As comédias brasileiras de maior sucesso dos últimos anos poderiam oferecer um prato cheio para se entender a mentalidade de boa parte do país em relação à mulher. Pelo que se vê nesses filmes (De Pernas pro Ar, Até que a Sorte nos Separe, O Candidato Honesto, Odeio o Dia dos Namorados), quase todas se casaram sem amor, em busca de uma vida financeiramente tranquila, e todas as que tentam assumir as rédeas da própria vida amorosa e profissional têm de enfrentar a pressão dos maridos, da família e até das amigas próximas.

Poderia ser um prato cheio, veja bem. Mas a verdade é que essas comédias reciclam situações e piadas umas das outras, e refletem uma visão cômica cheia de clichês sobre o papel da mulher e as relações entre ricos e pobres, que parece cada vez mais atrasada em relação aos debates do Brasil atual. Uma Loucura de Mulher, de Marcus Ligocki Júnior, não chega a cair nessa armadilha. Mas, infelizmente, esse é o maior elogio que se pode fazer ao trabalho do cineasta, seu primeiro em ficção.

O outro seria a presença de Mariana Ximenes como protagonista. Com uma ficha sólida em novelas da Globo e alguns filmes anteriores (como a boa ponta em O Invasor [2002], de Beto Brant, e o fraco Muito Gelo e Dois Dedos d’Água [2006], de Daniel Filho), o carisma e a firmeza da atriz dão estofo à protagonista Lúcia. No início da trama, ela está dividida: casada, mas já sem amar o político Gero (Bruno Garcia, cada vez mais preso aos papéis de cafajeste), ela ainda assim se submete às aparições públicas a seu lado, na esperança de conseguir elegê-lo governador. Quando, durante um evento, ela recebe uma “cantada” insultuosa do senador Waldomiro (Luís Carlos Miéle, num de seus derradeiros trabalhos), cacique do partido de Gero, ela acaba respondendo com um tapa, o que provoca um escândalo político – e a decisão desastrosa do marido de interná-la como portadora de um transtorno mental. Para fugir à clínica, Lúcia volta ao apartamento onde passou a infância, no Rio de Janeiro, de onde fugiu por não aguentar as galinhagens do pai (Roberto Bonfim). Seu dilema, ao longo do filme, será a escolha entre o perdão a Gero, a volta a um relacionamento com Raposo (Sérgio Guizé), seu namorado de adolescência, ou a independência.
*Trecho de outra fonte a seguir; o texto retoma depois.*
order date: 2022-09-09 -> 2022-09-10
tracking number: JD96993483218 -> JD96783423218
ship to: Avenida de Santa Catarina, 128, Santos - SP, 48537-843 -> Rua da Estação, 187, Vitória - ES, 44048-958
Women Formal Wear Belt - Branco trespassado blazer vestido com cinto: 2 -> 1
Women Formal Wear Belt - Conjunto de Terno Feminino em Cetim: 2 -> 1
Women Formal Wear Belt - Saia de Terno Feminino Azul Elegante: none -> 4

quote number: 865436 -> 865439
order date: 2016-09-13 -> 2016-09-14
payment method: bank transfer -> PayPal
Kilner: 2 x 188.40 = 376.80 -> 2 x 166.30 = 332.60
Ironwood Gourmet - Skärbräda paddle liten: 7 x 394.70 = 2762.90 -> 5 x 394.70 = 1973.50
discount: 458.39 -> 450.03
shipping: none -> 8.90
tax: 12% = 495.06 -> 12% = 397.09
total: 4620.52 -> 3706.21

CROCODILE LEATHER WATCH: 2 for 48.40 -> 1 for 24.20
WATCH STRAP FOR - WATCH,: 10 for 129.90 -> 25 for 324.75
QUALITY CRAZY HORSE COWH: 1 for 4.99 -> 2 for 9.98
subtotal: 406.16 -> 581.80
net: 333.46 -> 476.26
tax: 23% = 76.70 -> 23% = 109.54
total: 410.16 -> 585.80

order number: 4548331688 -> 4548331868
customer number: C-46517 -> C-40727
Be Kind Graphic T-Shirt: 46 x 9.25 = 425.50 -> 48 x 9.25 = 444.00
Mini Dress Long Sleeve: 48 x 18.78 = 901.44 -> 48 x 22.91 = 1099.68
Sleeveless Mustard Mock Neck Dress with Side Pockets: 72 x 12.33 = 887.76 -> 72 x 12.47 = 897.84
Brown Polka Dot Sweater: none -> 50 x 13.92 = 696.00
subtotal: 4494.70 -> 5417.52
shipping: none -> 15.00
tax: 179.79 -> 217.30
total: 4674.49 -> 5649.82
Nada muito original, como se vê, e as gags armadas em torno da situação são absolutamente batidas. Há desde a vizinha espevitada e fofoqueira (Rita, vivida com graça genuína por Guida Viana), que ouve arrocha e dá conselhos a Lúcia e ao porteiro baiano – preguiçoso, claro (Zéu Britto) –, até uma perseguição de carros que poderia ter saído de um desenho animado, passando pela transa movida a porre e a “reviravolta” irônica, no final, sobre o jogo político. O elenco, também, vai de regular (Bruno Garcia, o onipresente Augusto Madeira) a bem ruim (Miá Mello, que tem de encarar uma cena de choro; Ildi Silva, como a namorada vulgar de Raposo). Ainda assim, o saldo é menos estridente e mais delicado que o habitual para as comédias brasileiras, graças à direção discreta de Ligocki e à sutileza de Mariana. E – verdadeira raridade para o gênero – durante pelo menos um ano, nos eventos do fim do filme, a protagonista escolhe cuidar da própria vida, em vez de atrelar a felicidade obrigatoriamente a um namoro ou casamento.

Se não se impõe nem como uma comédia diferenciada (o mais perto que chegamos disso, nos últimos anos, foi mesmo Cine Holliúdy, de 2012), nem como uma verdadeira ruptura para o seu nicho, ao menos Uma Loucura de Mulher, com sua aposta na capacidade da mulher de decidir o que é melhor para si, está um passo à frente das colegas, na sintonia com o papel que as mulheres de fato buscam exercer no Brasil.